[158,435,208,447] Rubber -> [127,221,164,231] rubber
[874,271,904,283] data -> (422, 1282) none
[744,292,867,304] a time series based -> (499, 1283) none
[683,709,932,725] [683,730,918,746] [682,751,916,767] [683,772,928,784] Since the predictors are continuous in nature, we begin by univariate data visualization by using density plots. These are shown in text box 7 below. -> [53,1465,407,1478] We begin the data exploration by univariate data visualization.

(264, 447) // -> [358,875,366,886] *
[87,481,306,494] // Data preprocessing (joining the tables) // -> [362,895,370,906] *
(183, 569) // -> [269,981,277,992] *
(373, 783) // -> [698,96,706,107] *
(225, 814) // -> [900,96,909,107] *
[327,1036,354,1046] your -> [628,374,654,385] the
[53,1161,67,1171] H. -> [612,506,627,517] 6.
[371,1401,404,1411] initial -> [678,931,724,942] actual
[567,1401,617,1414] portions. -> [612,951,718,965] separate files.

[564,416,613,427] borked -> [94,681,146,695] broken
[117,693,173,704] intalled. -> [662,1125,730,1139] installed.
+--
▶ _To do_
Transcribe the full listing, matching it exactly.

▶ _Task answer_
[158,435,208,447] Rubber -> [127,221,164,231] rubber
[874,271,904,283] data -> (422, 1282) none
[744,292,867,304] a time series based -> (499, 1283) none
[683,709,932,725] [683,730,918,746] [682,751,916,767] [683,772,928,784] Since the predictors are continuous in nature, we begin by univariate data visualization by using density plots. These are shown in text box 7 below. -> [53,1465,407,1478] We begin the data exploration by univariate data visualization.

(264, 447) // -> [358,875,366,886] *
[87,481,306,494] // Data preprocessing (joining the tables) // -> [362,895,370,906] *
(183, 569) // -> [269,981,277,992] *
(373, 783) // -> [698,96,706,107] *
(225, 814) // -> [900,96,909,107] *
[327,1036,354,1046] your -> [628,374,654,385] the
[53,1161,67,1171] H. -> [612,506,627,517] 6.
[371,1401,404,1411] initial -> [678,931,724,942] actual
[567,1401,617,1414] portions. -> [612,951,718,965] separate files.

[564,416,613,427] borked -> [94,681,146,695] broken
[117,693,173,704] intalled. -> [662,1125,730,1139] installed.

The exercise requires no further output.